Ratings of car brands: an example of analyzing variables with multiple response

In questionnaire marketing research quite often there are questions in which respondents can choose several suitable options from the list of possible answers (check all that apply questions). Answers of respondents to such questions are set by variables with multiple response (multiple-response variables). The appropriate statistical methods for working with multiple-response variables are not widely known. In this article, we consider the analysis of such variables on the example of data on car ratings.

Data

This is a typical example of a questionnaire that allows multiple answers.
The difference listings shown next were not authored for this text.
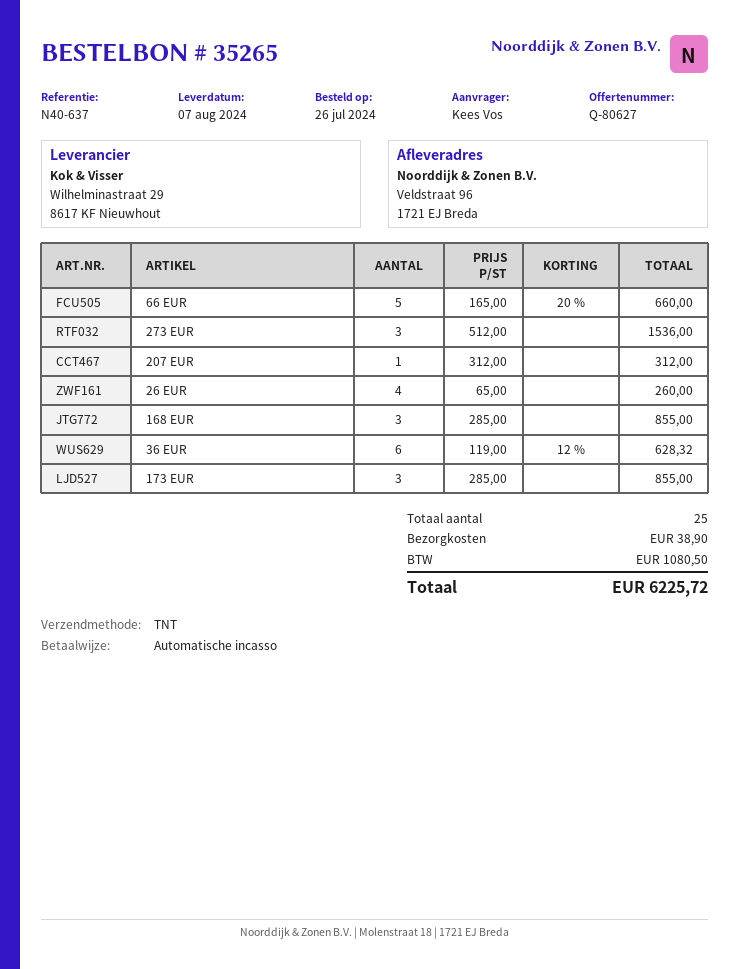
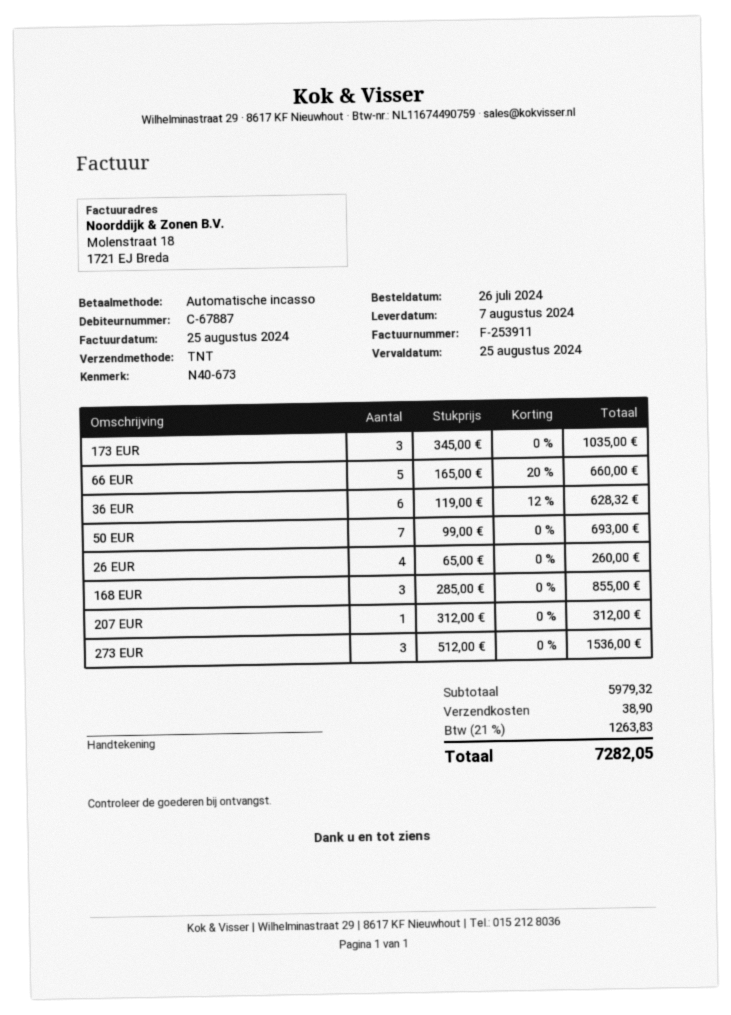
reference: N40-637 -> N40-673
173 EUR: 3 x 285.00 = 855.00 -> 3 x 345.00 = 1035.00
50 EUR: none -> 7 x 99.00 = 693.00
tax: 1080.50 -> 1263.83
total: 6225.72 -> 7282.05

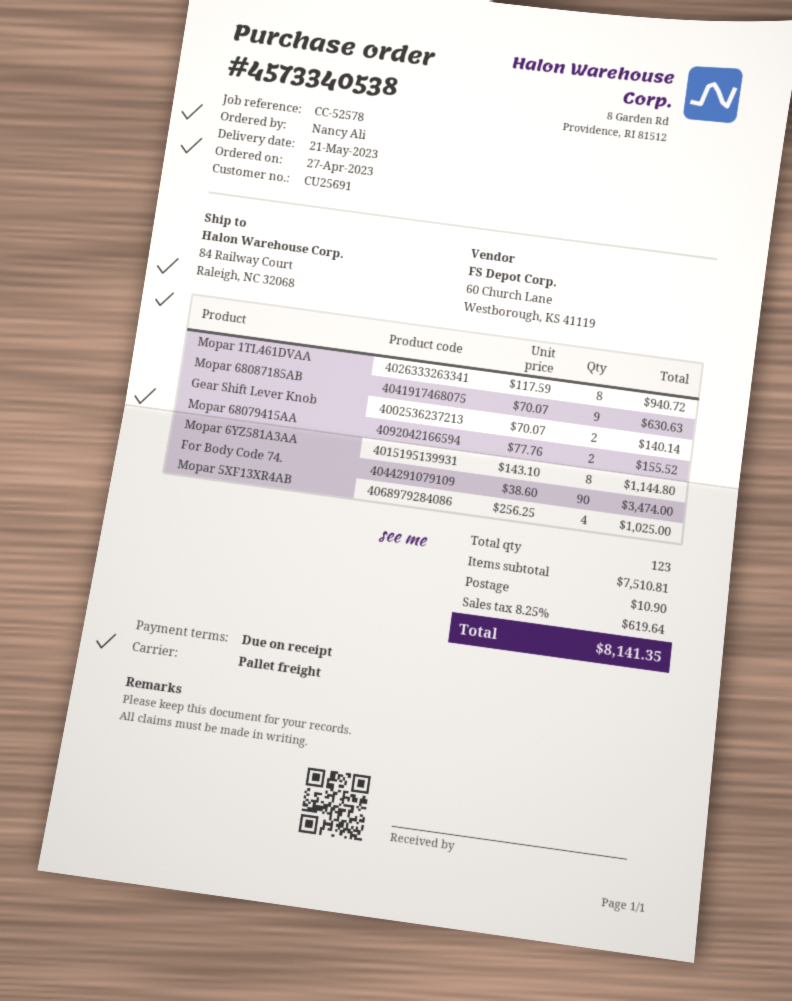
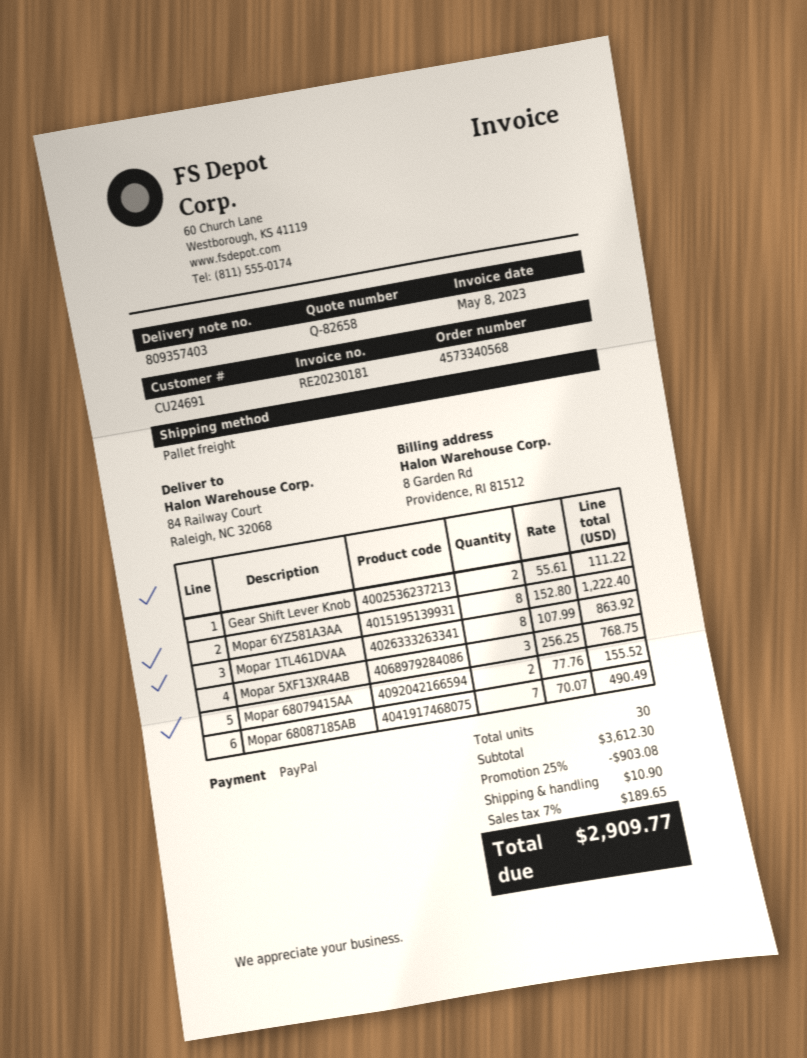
order number: 4573340538 -> 4573340568
customer number: CU25691 -> CU24691
Mopar 1TL461DVAA: 8 x 117.59 = 940.72 -> 8 x 107.99 = 863.92
Mopar 68087185AB: 9 x 70.07 = 630.63 -> 7 x 70.07 = 490.49
Gear Shift Lever Knob: 2 x 70.07 = 140.14 -> 2 x 55.61 = 111.22
Mopar 6YZ581A3AA: 8 x 143.10 = 1144.80 -> 8 x 152.80 = 1222.40
For Body Code 74.: 90 x 38.60 = 3474.00 -> none
Mopar 5XF13XR4AB: 4 x 256.25 = 1025.00 -> 3 x 256.25 = 768.75
total quantity: 123 -> 30
subtotal: 7510.81 -> 3612.30
discount: none -> 25% = 903.08
tax: 8.25% = 619.64 -> 7% = 189.65
total: 8141.35 -> 2909.77

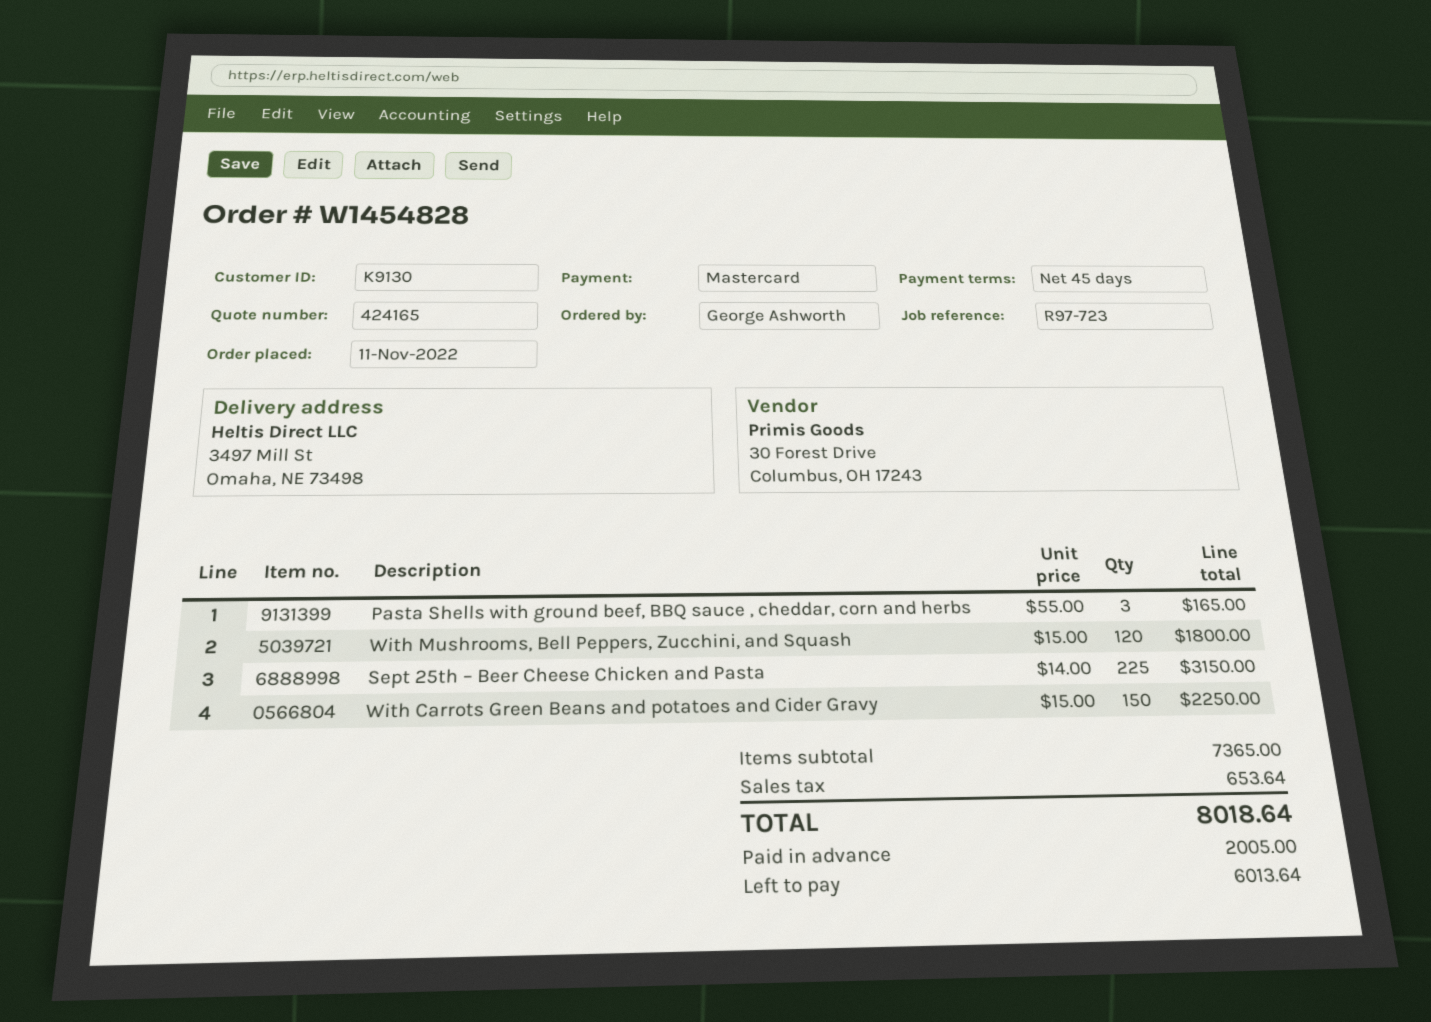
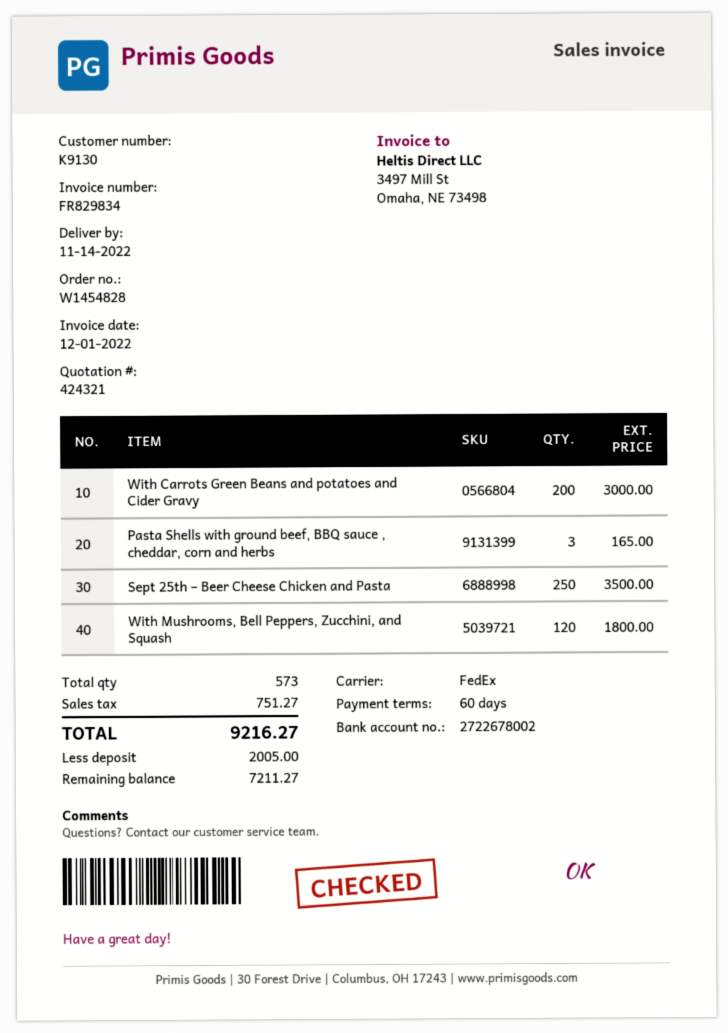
quote number: 424165 -> 424321
payment terms: 45 days -> 60 days
Sept 25th – Beer Cheese Chicken and Pasta: 225 for 3150.00 -> 250 for 3500.00
With Carrots Green Beans and potatoes and Cider Gravy: 150 for 2250.00 -> 200 for 3000.00
tax: 653.64 -> 751.27
total: 8018.64 -> 9216.27
balance: 6013.64 -> 7211.27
Customer Satisfaction Survey Template. Source: Survey Monkey

We will use data on car ratings in this article (Van Gysel 2011). They are freely distributable and are included in the plfm R-package. These data should be perceived only as an object for the demonstration of mathematical methods and visualization tools. One should not assume that the results were obtained on the basis of a full-fledged representative survey of any group.

The header image provides an overview of the data, all click-through images open in full size. We see that 78 respondents participated in the survey. The survey questionnaire found out opinions on 14 car brands. For each of them, the respondents noted those characteristics (from the proposed list with 15 names) to which the car corresponds. The picture above shows that 40 respondents believe that the Fiat 500 is an attractive car.

Rating Comparison

To compare the ratings on the characteristics between the two cars, the well-known McNemar test, or rather its McNemar mid-p test, is used. This test analyzes paired observations. The mid-p correction allows working with small samples and is less conservative than the exact binomial test. Details can be found, for example, in this article (Fagerland, Lydersen, and Laake 2013).

The diagram in the center displays only statistically significant, for a given confidence level, differences in ratings between a pair of compared cars. Blue color corresponds to a higher rating value for the first car, red - for the second.

We can change the confidence level value and, if desired, remove the grouping border on the diagram.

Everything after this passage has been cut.